▶ **PROBLEM STATEMENT**: From the entries below, transcribe exactly the lines between the line holding "Condones Sico Safety®" and the line holding "order number: SO-46437 -> SO-46717", inclusive; skip all other lines.

▶ **MATERIAL TO PROCESS**:

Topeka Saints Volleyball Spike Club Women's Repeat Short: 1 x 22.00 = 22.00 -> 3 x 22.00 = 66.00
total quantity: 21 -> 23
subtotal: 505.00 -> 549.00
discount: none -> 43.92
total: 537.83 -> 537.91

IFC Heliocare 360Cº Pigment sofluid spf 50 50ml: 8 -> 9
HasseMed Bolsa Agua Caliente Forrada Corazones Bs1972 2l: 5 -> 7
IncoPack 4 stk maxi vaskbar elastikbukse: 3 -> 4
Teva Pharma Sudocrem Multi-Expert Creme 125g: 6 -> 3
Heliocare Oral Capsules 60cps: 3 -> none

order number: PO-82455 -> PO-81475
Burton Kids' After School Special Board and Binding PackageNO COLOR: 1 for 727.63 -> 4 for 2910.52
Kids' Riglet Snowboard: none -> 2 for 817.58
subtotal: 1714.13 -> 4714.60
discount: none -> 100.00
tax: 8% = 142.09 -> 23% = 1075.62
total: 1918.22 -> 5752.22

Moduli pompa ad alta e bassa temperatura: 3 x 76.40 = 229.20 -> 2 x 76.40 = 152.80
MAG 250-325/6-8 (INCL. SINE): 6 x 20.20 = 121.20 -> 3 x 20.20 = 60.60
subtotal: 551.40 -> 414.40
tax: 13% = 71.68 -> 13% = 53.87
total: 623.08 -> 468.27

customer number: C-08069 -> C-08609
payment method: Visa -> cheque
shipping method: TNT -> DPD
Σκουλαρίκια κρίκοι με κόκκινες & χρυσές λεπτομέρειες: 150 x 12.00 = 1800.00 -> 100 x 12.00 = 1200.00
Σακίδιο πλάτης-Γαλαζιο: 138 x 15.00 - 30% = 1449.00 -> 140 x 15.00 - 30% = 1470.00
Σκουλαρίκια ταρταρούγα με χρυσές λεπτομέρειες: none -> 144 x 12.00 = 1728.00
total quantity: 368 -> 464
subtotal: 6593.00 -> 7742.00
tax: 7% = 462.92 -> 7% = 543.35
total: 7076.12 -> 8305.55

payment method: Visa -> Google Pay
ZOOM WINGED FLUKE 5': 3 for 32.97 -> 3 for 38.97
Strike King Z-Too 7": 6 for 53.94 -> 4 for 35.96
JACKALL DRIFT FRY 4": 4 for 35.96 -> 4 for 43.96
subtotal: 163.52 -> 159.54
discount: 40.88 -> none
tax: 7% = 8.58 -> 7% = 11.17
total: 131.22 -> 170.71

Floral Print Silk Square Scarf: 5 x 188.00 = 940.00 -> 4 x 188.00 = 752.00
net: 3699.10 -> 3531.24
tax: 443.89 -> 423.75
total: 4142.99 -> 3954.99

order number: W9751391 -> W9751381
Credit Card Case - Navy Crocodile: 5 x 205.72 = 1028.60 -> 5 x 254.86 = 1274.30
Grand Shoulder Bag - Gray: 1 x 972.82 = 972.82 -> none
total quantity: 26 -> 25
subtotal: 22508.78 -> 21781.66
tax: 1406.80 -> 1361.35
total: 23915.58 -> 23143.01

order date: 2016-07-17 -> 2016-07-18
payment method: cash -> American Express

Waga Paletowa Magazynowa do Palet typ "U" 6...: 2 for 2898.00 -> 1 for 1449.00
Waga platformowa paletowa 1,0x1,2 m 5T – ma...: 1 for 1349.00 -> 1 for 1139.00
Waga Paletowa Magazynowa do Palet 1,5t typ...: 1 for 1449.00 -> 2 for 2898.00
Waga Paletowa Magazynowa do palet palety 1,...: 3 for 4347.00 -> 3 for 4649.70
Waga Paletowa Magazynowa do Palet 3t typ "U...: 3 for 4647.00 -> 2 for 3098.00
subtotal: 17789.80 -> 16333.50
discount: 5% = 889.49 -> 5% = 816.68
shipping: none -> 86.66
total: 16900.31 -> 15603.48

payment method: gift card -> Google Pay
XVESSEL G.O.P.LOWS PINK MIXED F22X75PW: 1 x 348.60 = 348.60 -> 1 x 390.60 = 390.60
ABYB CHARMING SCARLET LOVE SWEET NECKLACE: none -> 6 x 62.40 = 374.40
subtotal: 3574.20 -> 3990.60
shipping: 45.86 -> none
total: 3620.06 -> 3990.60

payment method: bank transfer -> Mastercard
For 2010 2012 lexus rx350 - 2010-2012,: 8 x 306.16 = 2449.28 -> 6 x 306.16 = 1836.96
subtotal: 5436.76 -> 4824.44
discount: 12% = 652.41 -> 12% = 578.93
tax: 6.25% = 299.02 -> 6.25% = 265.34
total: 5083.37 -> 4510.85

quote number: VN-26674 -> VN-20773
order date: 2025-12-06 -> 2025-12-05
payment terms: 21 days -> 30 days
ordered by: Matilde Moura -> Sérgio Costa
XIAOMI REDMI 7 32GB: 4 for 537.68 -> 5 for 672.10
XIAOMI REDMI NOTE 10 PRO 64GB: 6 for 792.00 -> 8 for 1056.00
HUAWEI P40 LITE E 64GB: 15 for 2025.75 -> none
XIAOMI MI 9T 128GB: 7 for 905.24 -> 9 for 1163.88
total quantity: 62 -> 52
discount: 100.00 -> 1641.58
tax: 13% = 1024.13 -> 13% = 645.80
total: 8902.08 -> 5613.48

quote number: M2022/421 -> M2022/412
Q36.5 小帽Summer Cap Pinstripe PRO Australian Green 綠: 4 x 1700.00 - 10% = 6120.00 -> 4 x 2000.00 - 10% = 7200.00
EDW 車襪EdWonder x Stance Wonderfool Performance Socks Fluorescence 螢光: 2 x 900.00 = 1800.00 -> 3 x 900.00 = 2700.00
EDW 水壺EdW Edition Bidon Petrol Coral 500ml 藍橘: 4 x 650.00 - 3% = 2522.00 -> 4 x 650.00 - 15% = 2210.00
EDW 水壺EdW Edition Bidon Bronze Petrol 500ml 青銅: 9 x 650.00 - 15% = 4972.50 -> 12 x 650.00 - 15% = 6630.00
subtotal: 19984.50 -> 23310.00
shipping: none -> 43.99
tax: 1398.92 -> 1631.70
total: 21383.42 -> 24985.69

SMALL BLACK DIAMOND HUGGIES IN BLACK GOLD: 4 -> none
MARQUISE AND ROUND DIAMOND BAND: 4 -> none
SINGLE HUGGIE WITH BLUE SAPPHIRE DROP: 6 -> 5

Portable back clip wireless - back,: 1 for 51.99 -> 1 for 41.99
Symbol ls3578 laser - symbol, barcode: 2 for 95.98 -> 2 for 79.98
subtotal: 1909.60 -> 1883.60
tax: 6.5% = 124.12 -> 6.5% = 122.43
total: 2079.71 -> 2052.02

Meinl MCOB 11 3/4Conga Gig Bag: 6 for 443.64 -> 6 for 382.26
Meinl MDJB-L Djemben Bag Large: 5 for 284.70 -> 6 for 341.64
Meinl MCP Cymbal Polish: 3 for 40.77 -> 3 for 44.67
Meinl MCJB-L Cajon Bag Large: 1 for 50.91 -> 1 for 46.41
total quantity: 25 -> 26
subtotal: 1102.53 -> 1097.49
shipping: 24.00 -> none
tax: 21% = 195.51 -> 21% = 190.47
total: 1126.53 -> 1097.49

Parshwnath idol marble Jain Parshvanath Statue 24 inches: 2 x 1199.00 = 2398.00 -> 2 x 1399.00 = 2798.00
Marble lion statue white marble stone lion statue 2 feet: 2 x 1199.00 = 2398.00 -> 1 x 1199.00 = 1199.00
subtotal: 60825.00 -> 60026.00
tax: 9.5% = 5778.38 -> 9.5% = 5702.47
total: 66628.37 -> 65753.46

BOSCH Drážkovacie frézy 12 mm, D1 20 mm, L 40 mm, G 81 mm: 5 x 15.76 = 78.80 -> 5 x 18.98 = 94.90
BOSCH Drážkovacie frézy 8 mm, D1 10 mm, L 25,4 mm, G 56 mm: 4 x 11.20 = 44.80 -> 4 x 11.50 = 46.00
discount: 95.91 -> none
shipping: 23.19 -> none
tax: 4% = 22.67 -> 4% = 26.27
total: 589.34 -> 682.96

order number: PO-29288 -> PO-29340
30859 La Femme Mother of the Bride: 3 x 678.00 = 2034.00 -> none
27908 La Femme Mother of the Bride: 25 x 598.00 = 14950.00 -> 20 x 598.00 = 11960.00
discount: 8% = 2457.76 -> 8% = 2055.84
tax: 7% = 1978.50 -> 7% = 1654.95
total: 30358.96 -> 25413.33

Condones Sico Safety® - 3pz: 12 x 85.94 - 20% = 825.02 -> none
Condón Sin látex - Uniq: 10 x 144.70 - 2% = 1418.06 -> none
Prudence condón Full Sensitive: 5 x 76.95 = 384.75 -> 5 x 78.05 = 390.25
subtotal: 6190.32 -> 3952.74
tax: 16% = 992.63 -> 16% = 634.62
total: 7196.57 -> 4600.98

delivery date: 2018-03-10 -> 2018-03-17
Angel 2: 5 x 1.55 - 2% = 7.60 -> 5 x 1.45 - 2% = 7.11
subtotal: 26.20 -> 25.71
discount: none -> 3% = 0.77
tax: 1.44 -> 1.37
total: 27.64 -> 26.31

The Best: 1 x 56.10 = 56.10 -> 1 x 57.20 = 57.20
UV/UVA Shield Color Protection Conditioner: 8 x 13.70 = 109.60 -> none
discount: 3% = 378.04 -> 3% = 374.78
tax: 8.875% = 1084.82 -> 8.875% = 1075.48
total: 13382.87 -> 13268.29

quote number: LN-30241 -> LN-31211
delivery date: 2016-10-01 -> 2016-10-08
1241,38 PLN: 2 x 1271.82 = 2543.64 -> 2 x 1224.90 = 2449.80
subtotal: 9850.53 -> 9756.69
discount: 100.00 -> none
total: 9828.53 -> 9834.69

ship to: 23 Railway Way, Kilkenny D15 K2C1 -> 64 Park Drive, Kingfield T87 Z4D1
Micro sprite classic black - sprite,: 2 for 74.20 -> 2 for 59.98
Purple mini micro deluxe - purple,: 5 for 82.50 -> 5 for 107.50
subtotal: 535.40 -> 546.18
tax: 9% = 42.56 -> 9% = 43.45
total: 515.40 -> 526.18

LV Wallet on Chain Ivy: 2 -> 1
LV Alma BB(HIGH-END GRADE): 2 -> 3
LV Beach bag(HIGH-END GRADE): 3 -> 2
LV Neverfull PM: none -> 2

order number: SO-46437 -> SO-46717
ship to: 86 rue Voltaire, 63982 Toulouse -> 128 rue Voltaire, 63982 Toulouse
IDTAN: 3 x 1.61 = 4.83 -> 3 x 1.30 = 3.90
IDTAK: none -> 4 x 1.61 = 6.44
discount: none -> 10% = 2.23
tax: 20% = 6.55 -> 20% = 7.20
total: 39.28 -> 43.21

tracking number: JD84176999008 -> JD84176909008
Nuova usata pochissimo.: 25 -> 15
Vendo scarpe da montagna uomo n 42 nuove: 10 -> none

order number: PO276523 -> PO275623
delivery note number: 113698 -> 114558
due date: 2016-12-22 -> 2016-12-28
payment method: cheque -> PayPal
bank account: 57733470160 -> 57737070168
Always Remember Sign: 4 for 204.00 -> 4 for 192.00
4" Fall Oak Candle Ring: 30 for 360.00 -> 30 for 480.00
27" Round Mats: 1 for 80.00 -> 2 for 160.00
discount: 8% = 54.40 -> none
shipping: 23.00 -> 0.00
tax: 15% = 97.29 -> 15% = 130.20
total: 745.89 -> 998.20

▶ **ANSWER BOX**:
Condones Sico Safety® - 3pz: 12 x 85.94 - 20% = 825.02 -> none
Condón Sin látex - Uniq: 10 x 144.70 - 2% = 1418.06 -> none
Prudence condón Full Sensitive: 5 x 76.95 = 384.75 -> 5 x 78.05 = 390.25
subtotal: 6190.32 -> 3952.74
tax: 16% = 992.63 -> 16% = 634.62
total: 7196.57 -> 4600.98

delivery date: 2018-03-10 -> 2018-03-17
Angel 2: 5 x 1.55 - 2% = 7.60 -> 5 x 1.45 - 2% = 7.11
subtotal: 26.20 -> 25.71
discount: none -> 3% = 0.77
tax: 1.44 -> 1.37
total: 27.64 -> 26.31

The Best: 1 x 56.10 = 56.10 -> 1 x 57.20 = 57.20
UV/UVA Shield Color Protection Conditioner: 8 x 13.70 = 109.60 -> none
discount: 3% = 378.04 -> 3% = 374.78
tax: 8.875% = 1084.82 -> 8.875% = 1075.48
total: 13382.87 -> 13268.29

quote number: LN-30241 -> LN-31211
delivery date: 2016-10-01 -> 2016-10-08
1241,38 PLN: 2 x 1271.82 = 2543.64 -> 2 x 1224.90 = 2449.80
subtotal: 9850.53 -> 9756.69
discount: 100.00 -> none
total: 9828.53 -> 9834.69

ship to: 23 Railway Way, Kilkenny D15 K2C1 -> 64 Park Drive, Kingfield T87 Z4D1
Micro sprite classic black - sprite,: 2 for 74.20 -> 2 for 59.98
Purple mini micro deluxe - purple,: 5 for 82.50 -> 5 for 107.50
subtotal: 535.40 -> 546.18
tax: 9% = 42.56 -> 9% = 43.45
total: 515.40 -> 526.18

LV Wallet on Chain Ivy: 2 -> 1
LV Alma BB(HIGH-END GRADE): 2 -> 3
LV Beach bag(HIGH-END GRADE): 3 -> 2
LV Neverfull PM: none -> 2

order number: SO-46437 -> SO-46717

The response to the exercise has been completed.